I attended the first Fringe Festival in Old Strathcona where it launched with five shows mounted in five different venues. Curious to see this new festival of edgy fringe shows that didn’t fit in mainstream theatre, I completed an evening shift at the Edmonton Sun and grabbed a cab just in time for a midnight show.

I don’t remember the show I saw. What sticks is the memory of a large number of people strolling through the streets at midnight joking and laughing – at that time a rare sight on the darkened 83 Avenue.

Later I heard attendance hit 1,200, a small but acceptable number for a first time unheard of event. But word spread quickly, and its popularity jumped by leaps and bounds as it doubled every year for the next decade.

Today the festival, the largest in North America, draws 750,000 visitors. This year 213 shows will play out in 45 venues, a vast expansion from the original 25 shows in five venues.

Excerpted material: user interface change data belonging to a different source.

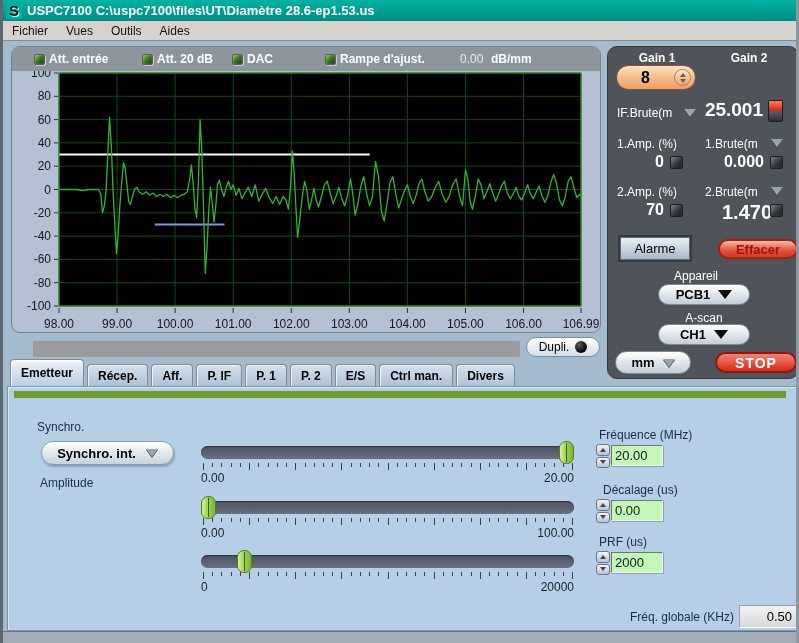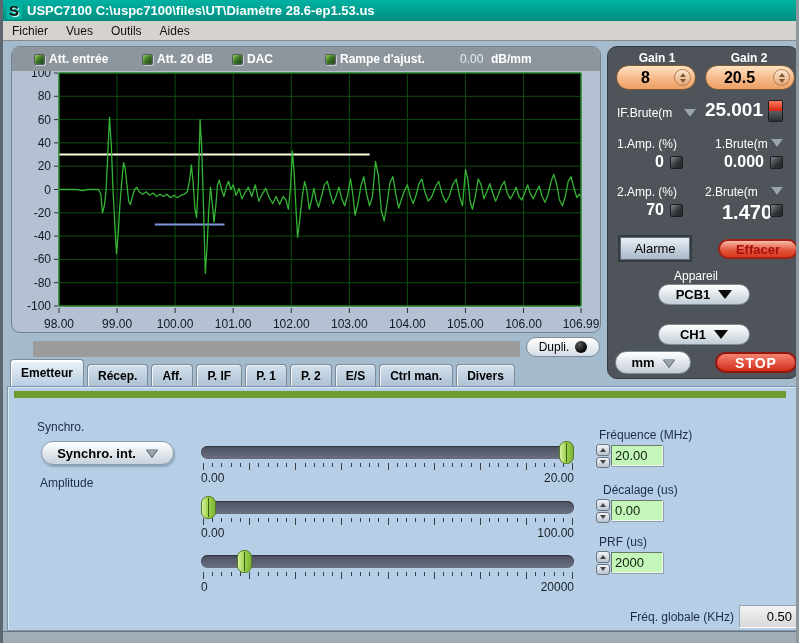"20.5" div.gainspin { html: <div> <span>20.5</span> <span> <span></span> <span></span> </span> </div> -> none }
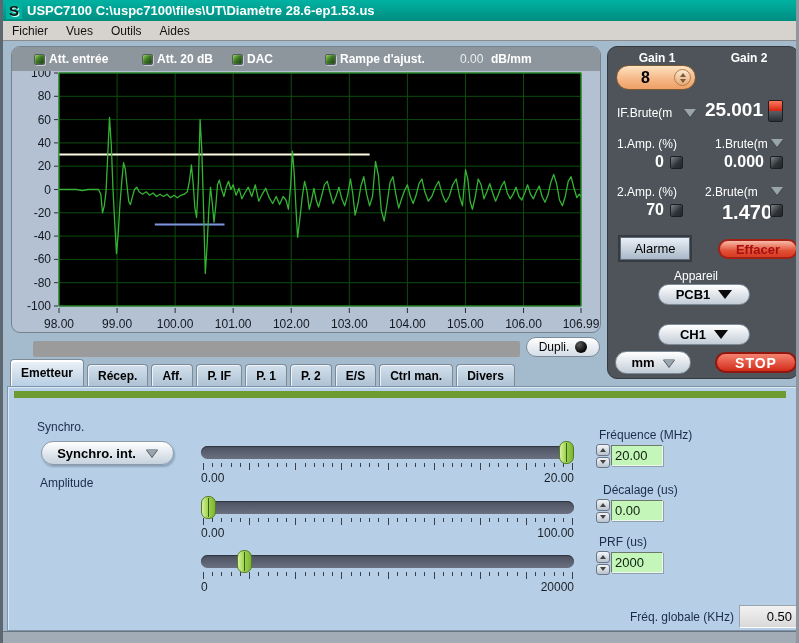"1.Brute(m" div.rp-label { margin-left: 10px -> none }
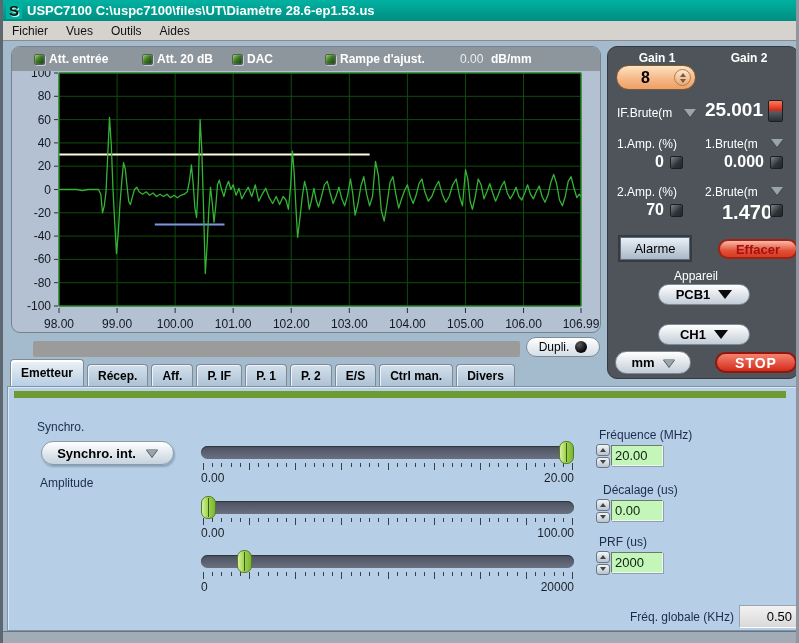"A-scan" div.rp-label { html: none -> <div>A-scan</div> }
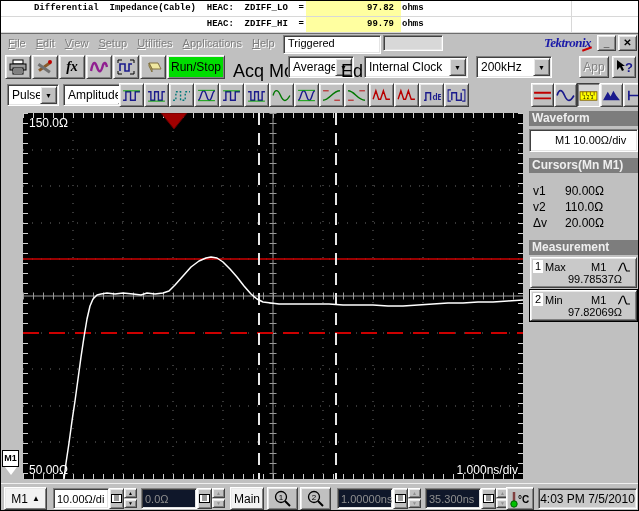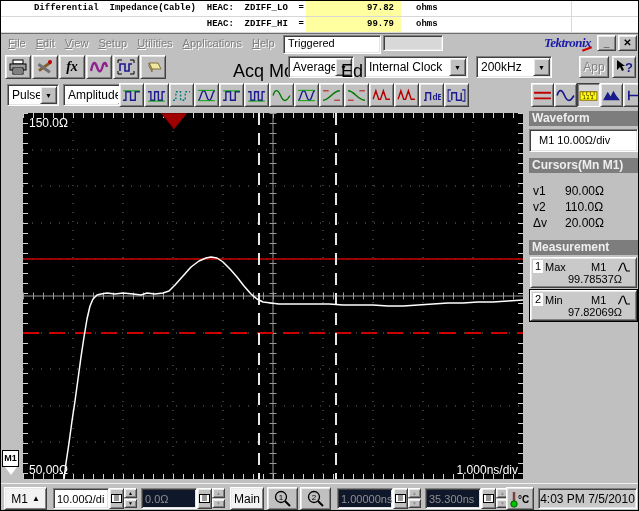"ohms" .bunit { left: 415px -> 401px }
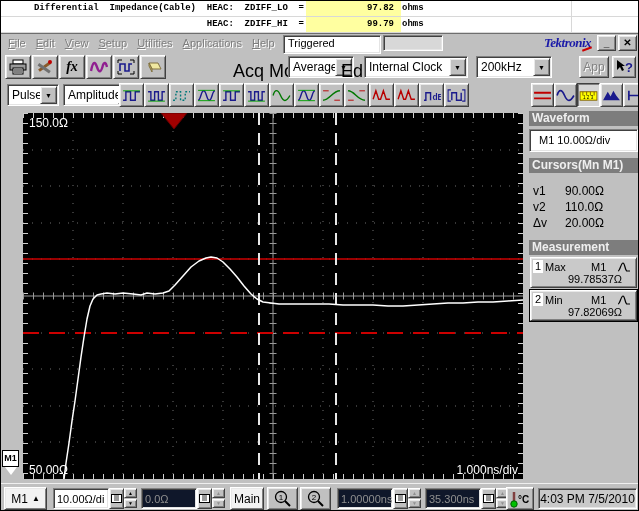"Run/Stop" span.r { html: none -> <span>Run/Stop</span> }
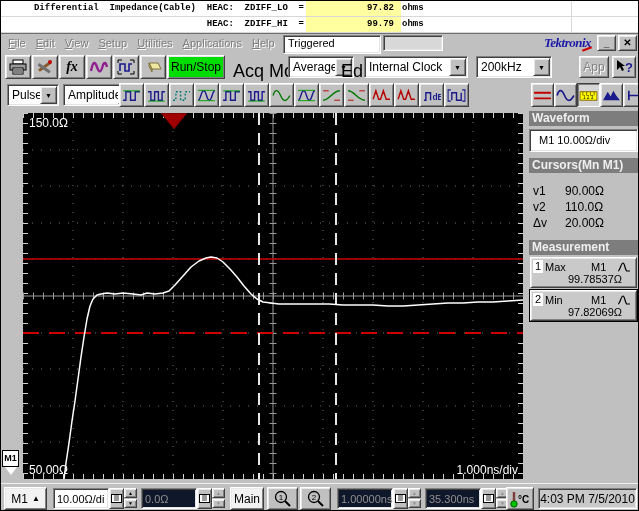"M1 10.00Ω/div" #wf-box { padding-left: 9px -> 25px }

“It’s really put Edmonton on the map, not only from the festival point of view, but it’s an international tourist draw. People come to it because it’s the largest in North America,” said artistic director Murray Utas.

At its birth, festival entries were largely theatrical productions. In recent years, improv and burlesque have expanded the standard repertoire of clowning, comedy, drama and musical theatre to performance art, puppetry, satire and storytelling.

“I’m seeing more disciplines in the festival. I’m seeing more dance. I’m seeing more magic. There’s even some poetry this year. Everyone wants to get in on the action,” Utas said.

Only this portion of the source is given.